→ **Dataset records**:
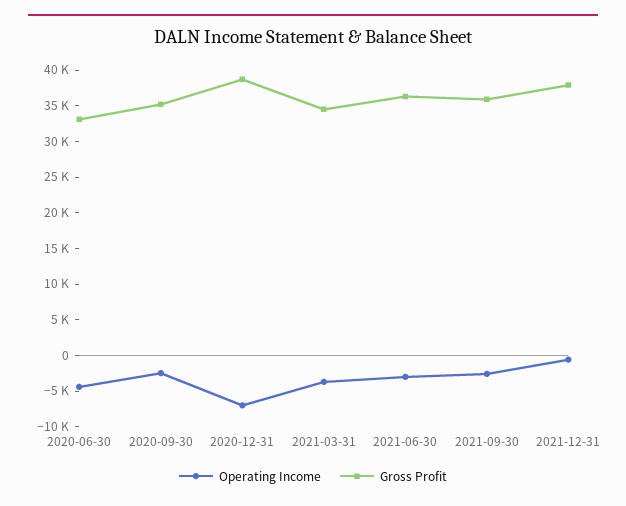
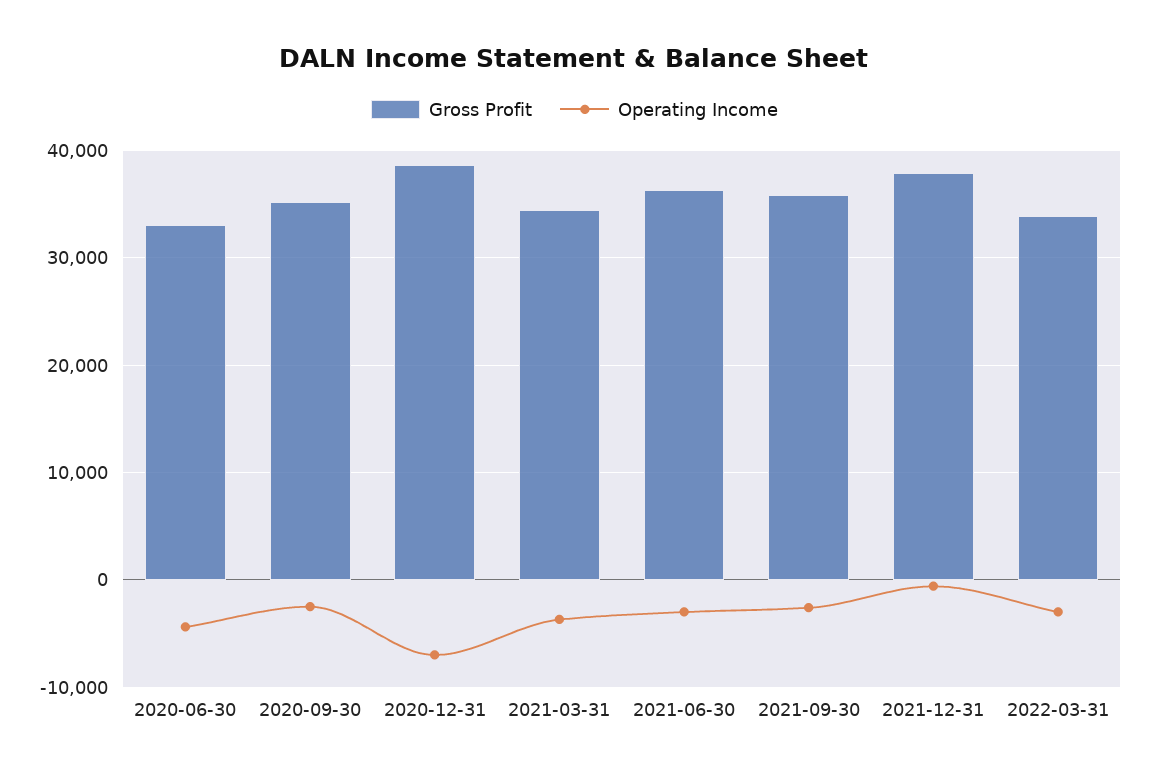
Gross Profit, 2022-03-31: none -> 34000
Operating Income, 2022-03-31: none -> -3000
---
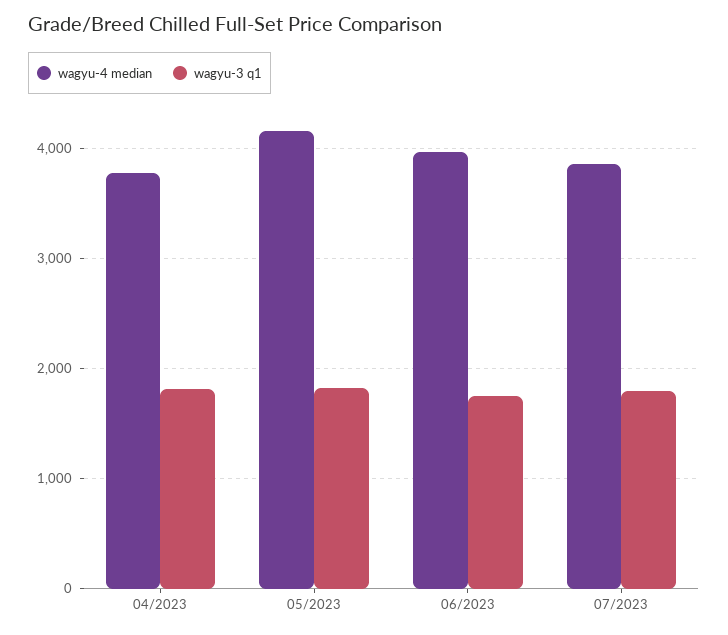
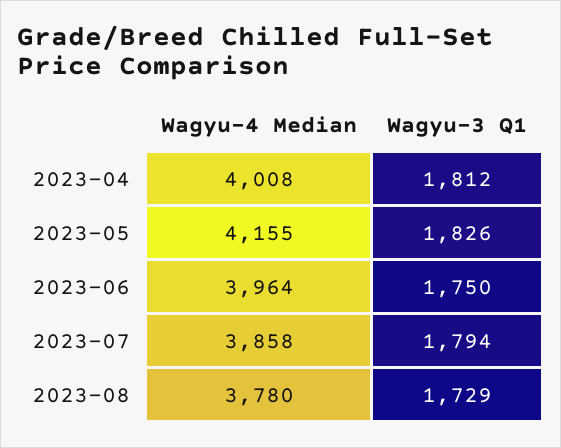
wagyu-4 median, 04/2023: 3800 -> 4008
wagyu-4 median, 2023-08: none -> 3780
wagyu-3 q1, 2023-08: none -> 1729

→ **What you are asked to do**: Starting at the line with "wagyu-4 median, 04/2023: 3800 -> 4008" and ending at the line with "wagyu-3 q1, 2023-08: none -> 1729", print each line of the listing above exactly, with no other lines.

→ **Result below**:
wagyu-4 median, 04/2023: 3800 -> 4008
wagyu-4 median, 2023-08: none -> 3780
wagyu-3 q1, 2023-08: none -> 1729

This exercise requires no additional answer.